This is a course project at Purdue University taught by Prof.Alex Quinn.
A named-Entity is a term or a phrase that identifies a real-world object. Typical examples include names of person, organization, location, brand, etc. Named-Entity Recognition has long been a key issue in text mining and natural language processing fields. While existing approaches are proved to be effective in standard text such as published articles and news media, their performance severely degrades on social media text such as tweets, where people tend to use informal grammar and obscure words. To this end, we introduce a crowdsourcing approach toward effective named-entity recognition on tweets. Our approach primarily focuses on entities that are dependent on the contextual information of the tweet or the conversation, as these entities vary across context and are challenging for conventional techniques. Our approach utilizes the automatic linguistic tools to pre-process tweets and extract potential named-entities, and then involves the workers to verify and disambiguate the automatically-generated results through an intelligent visual interactive interface. In the rest of this blog, we discuss related work in terms both automatic and crowdsourcing aspects, describe our techniques in details, and provide a system demo as well as preliminary results.
Named-Entity Recognition is one of the primary tasks in natural language processing field (NER). In general, NER extracts structured knowledge from the unstructured text, which can further be utilized as meaningful features for text mining and machine learning. NER-related research consists of two primary directions: the machine learning paradigm and the human-driven paradigm. In this section, we provide an overview of the two fields respectively.

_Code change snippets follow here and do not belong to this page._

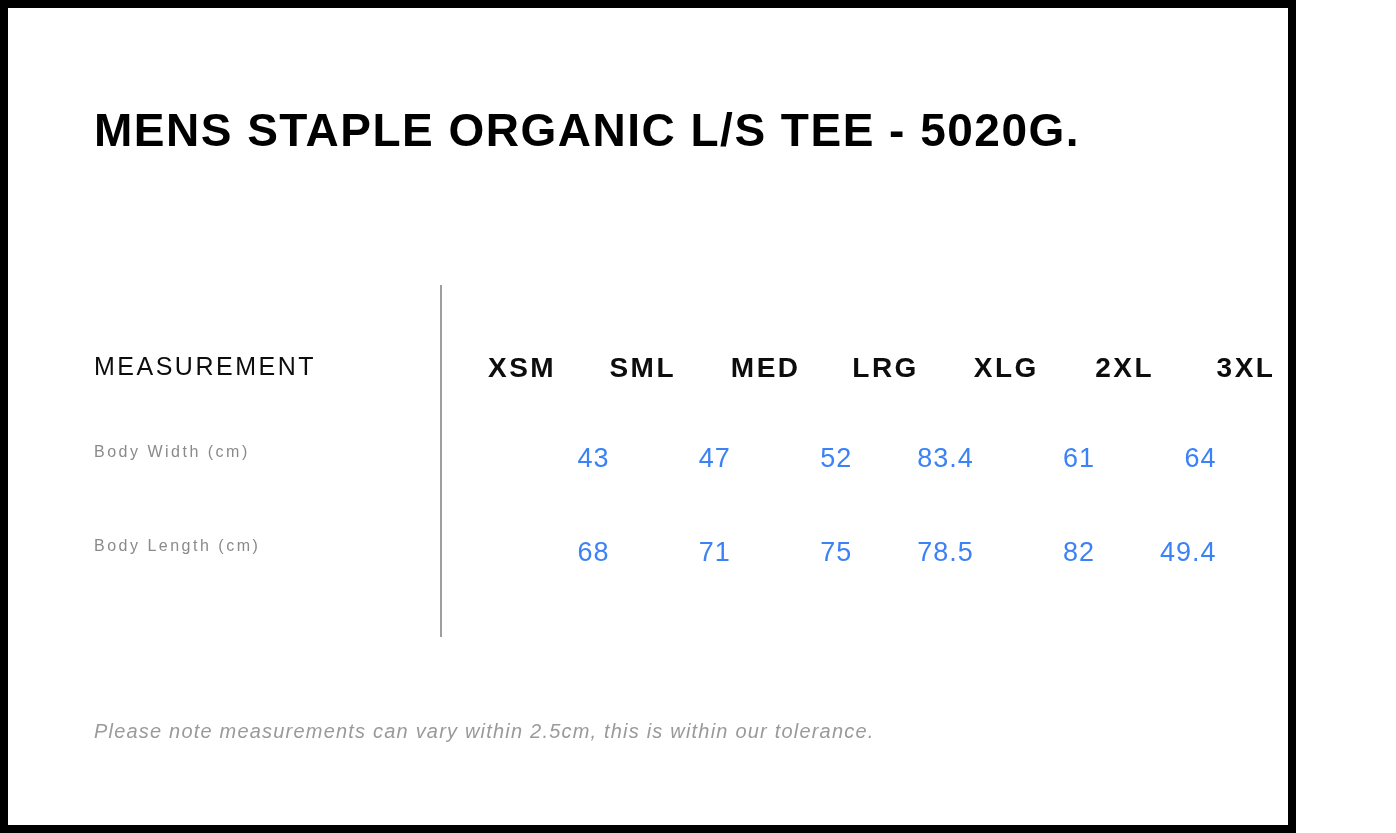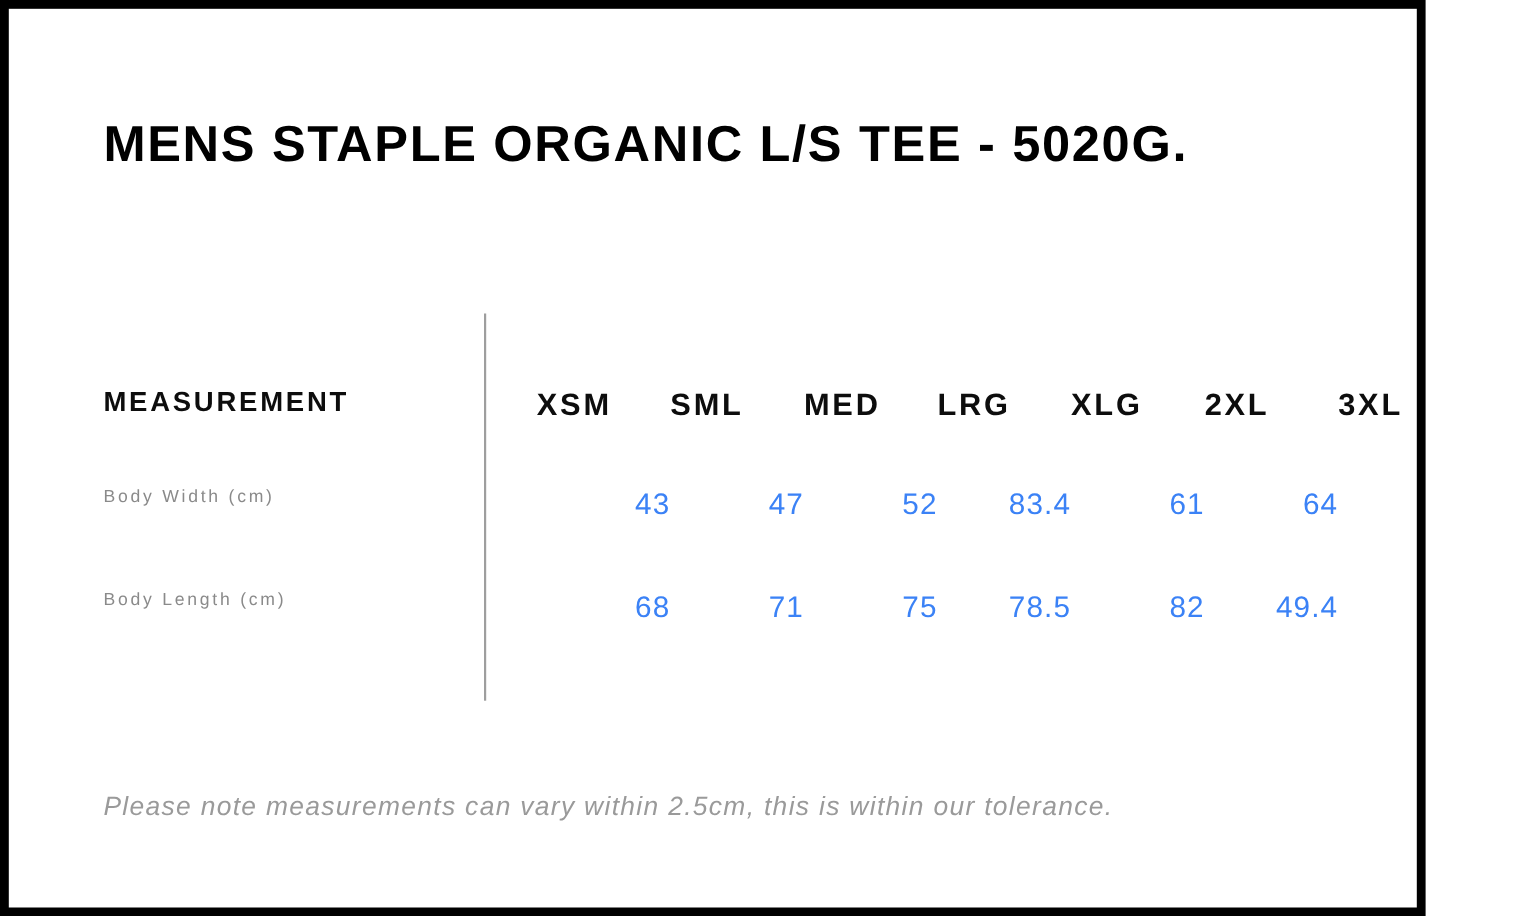--- a/index.html
+++ b/index.html
@@ -53,7 +53,7 @@
   .row-2 { top: 252px; }
   .measure-header {
     font-size: 25px;
-    font-weight: bold;
+    font-weight: normal;
     letter-spacing: 2.5px;
     color: #0d0d0d;
   }

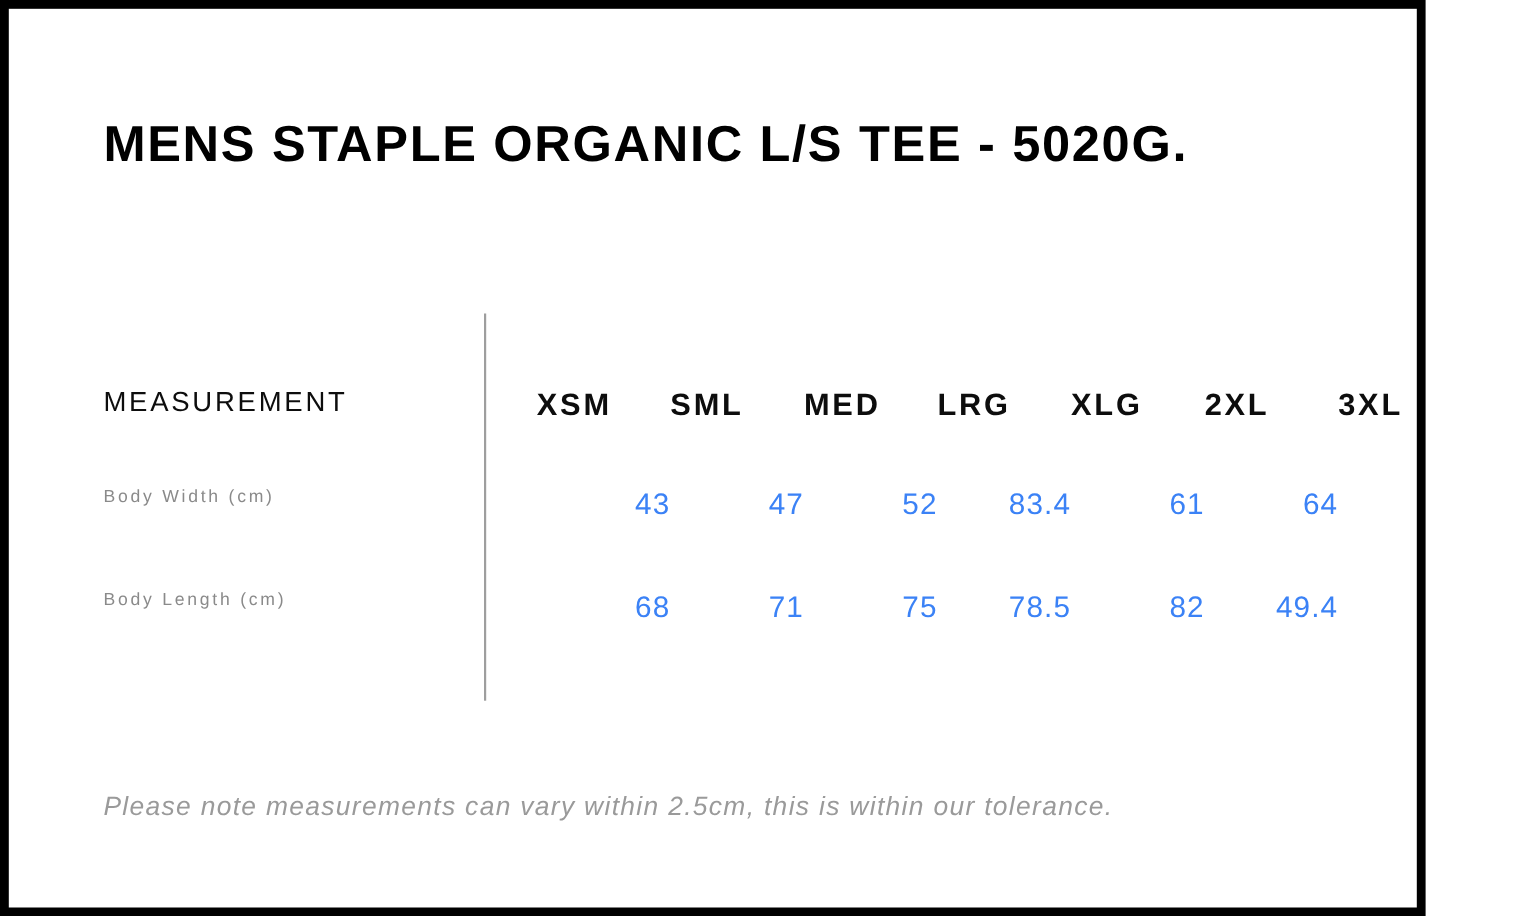--- a/index.html
+++ b/index.html
@@ -77,7 +77,7 @@
   }
   .note {
     margin: 83px 0 0 86px;
-    font-size: 24px;
+    font-size: 20px;
     font-style: italic;
     letter-spacing: 1.2px;
     color: #9a9a9a;

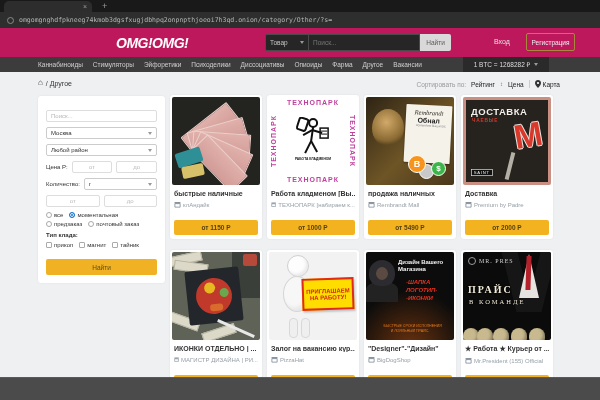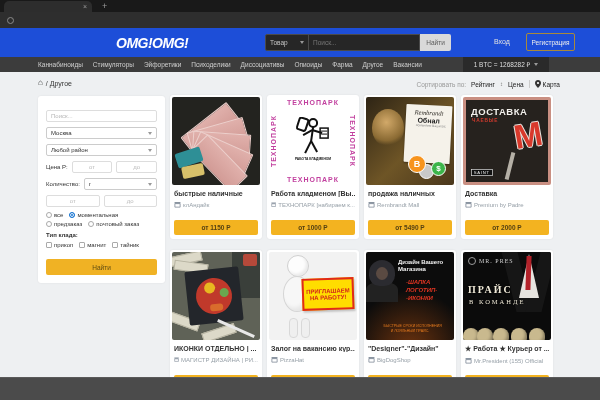--- a/index.html
+++ b/index.html
@@ -156,6 +156,7 @@
 </div>
 <div class="urlbar">
   <span class="site-icon"></span>
+  <span class="url-text">omgomgnghdfpkneeg74kmob3dgsfxugjdbhpq2onpnpthjoeoi7h3qd.onion/category/Other/?s=</span>
 </div>
 
 <div class="siteheader">

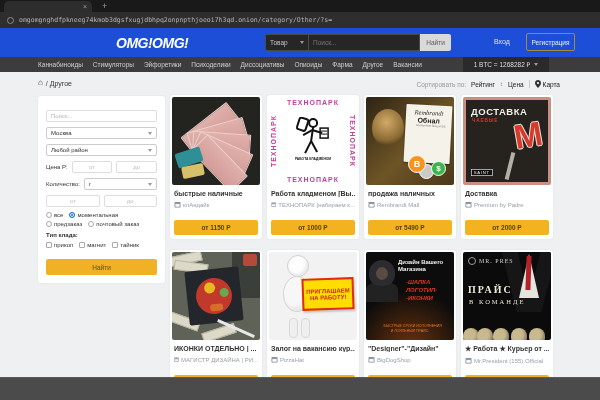--- a/index.html
+++ b/index.html
@@ -18,7 +18,7 @@
   .url-text{color:#b5b5b5;font-size:6.5px;font-family:"DejaVu Sans Mono",monospace;white-space:nowrap;overflow:hidden;}
 
   
-  .siteheader{position:absolute;left:0;top:28px;width:600px;height:29px;background:#1d4ed8;}
+  .siteheader{position:absolute;left:0;top:28px;width:600px;height:29px;background:#be185d;}
   .logo{position:absolute;left:116px;top:7px;color:#fff;font-size:14px;font-weight:bold;font-style:italic;letter-spacing:-.5px;}
   .searchgroup{position:absolute;left:265px;top:6px;width:186px;height:17px;display:flex;}
   .cat-select{width:44px;background:#262626;border:1px solid #4a4a4a;color:#c5c5c5;font-size:6.5px;display:flex;align-items:center;justify-content:space-between;padding:0 4px;border-radius:2px 0 0 2px;}

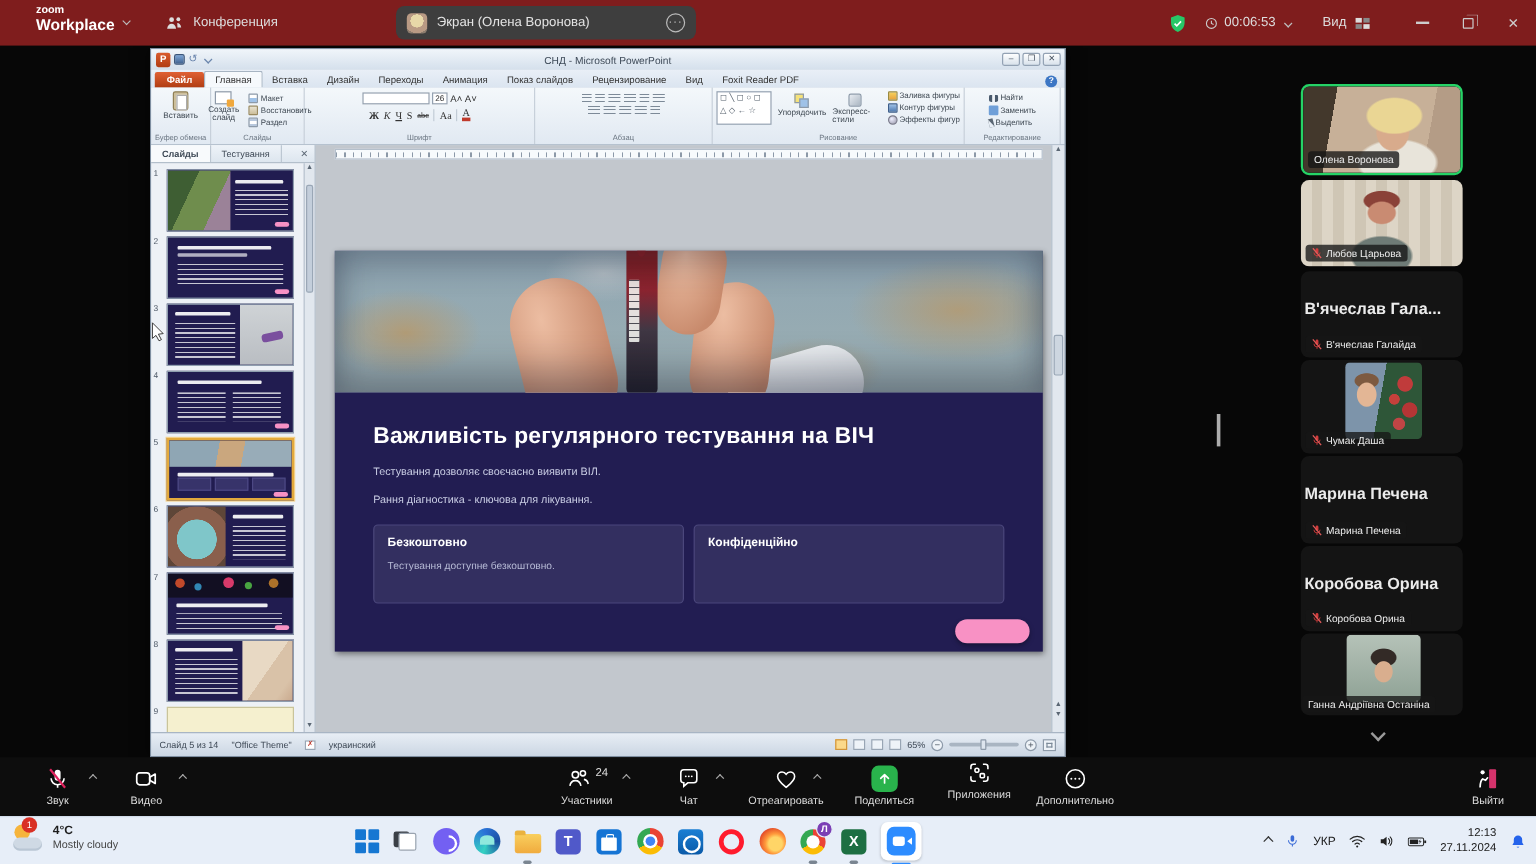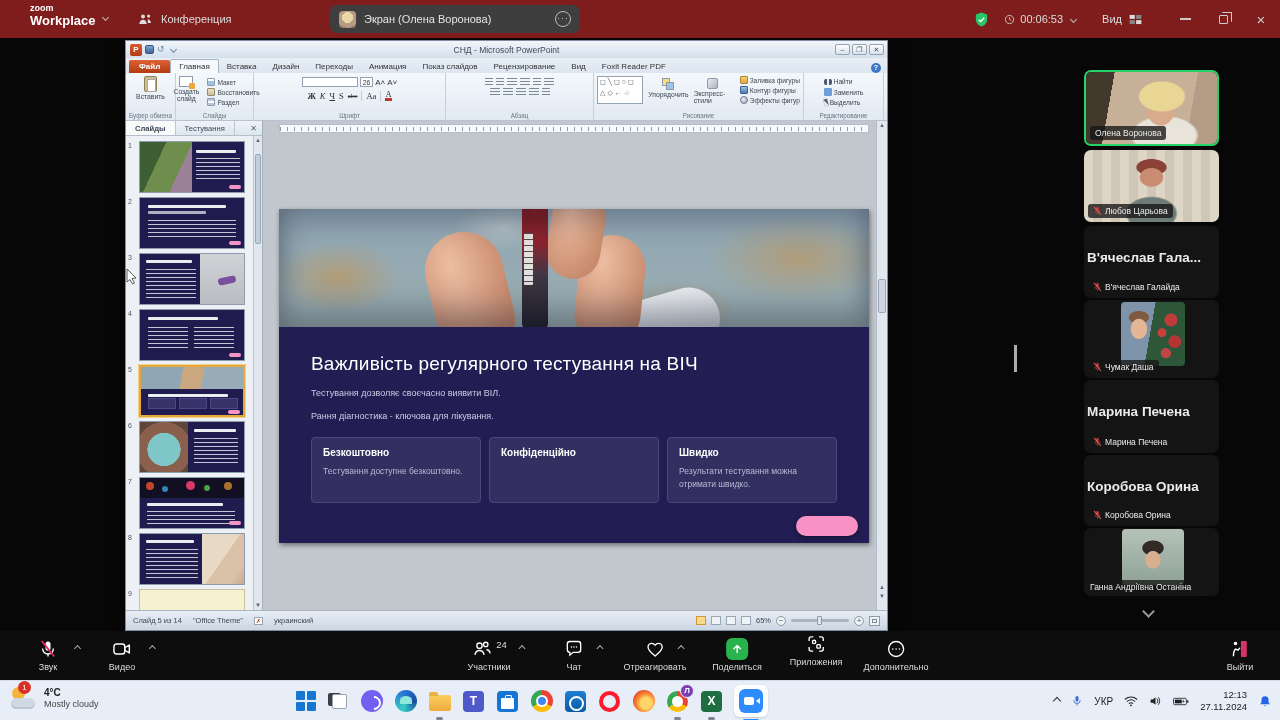--- a/index.html
+++ b/index.html
@@ -133,7 +133,7 @@
   .tube .lbl{position:absolute;left:2px;top:32px;width:9px;height:52px;background:rgba(243,243,240,.9);border-radius:1px;background-image:repeating-linear-gradient(rgba(40,40,50,.8) 0 1px,transparent 1px 6px)}
   .drop{position:absolute;left:252px;top:-6px;width:7px;height:11px;background:#891c23;border-radius:50% 50% 60% 60%}
   .sbody{position:absolute;left:0;top:118px;right:0;bottom:0;padding:26px 32px 0}
-  .stitle{font-size:19px;font-weight:400;color:#fff;letter-spacing:.2px}
+  .stitle{font-size:19px;font-weight:700;color:#fff;letter-spacing:.2px}
   .sline{font-size:9px;color:#c9cde4;margin-top:13px}
   .cards{display:flex;gap:8px;margin-top:16px}
   .card{flex:1;background:#332f60;border:1px solid #4b477c;border-radius:4px;padding:9px 11px;height:66px}

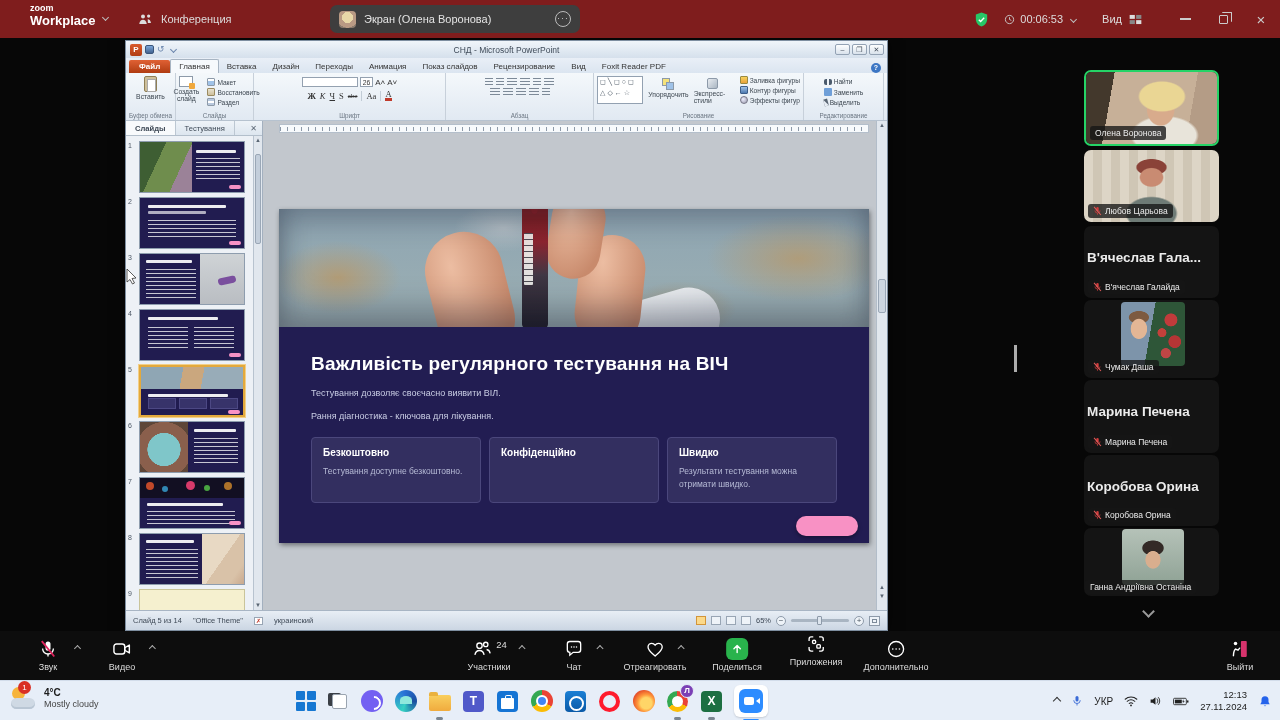--- a/index.html
+++ b/index.html
@@ -585,10 +585,6 @@
           <div class="card">
             <div class="ct">Конфіденційно</div>
           </div>
-          <div class="card">
-            <div class="ct">Швидко</div>
-            <div class="cx">Результати тестування можна отримати швидко.</div>
-          </div>
         </div>
         <div class="spink"></div>
       </div>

The machine learning paradigm mainly consists of supervised approaches and unsupervised approaches. For supervised approaches, various learning models have been applied to tackle this challenge, examples of which include the Hidden Markov Models, Maximum Entropy, Support Vector Machine. The core methodology in this category is to define the named-entity recognition as a classification problem and aim to maximize the probability based on the training data. Hence, the quantity and quality of the training data influence the accuracy significantly. Since a robust and large training set requires a large amount of human effort, many text-mining tasks do not have a well-annotated corpus available. Hence, much research has been explored that utilized the unsupervised learning methods. Most unsupervised learning approaches are based on the assumption that for many named-entities, both the entity itself and the co-occurring context are consistent across multiple data instances, thus making it possible for the unsupervised algorithms such as data clustering to identify entity patterns. Compared to the supervised approach, the unsupervised learning approaches are proved to be effective in multiple languages and data sources.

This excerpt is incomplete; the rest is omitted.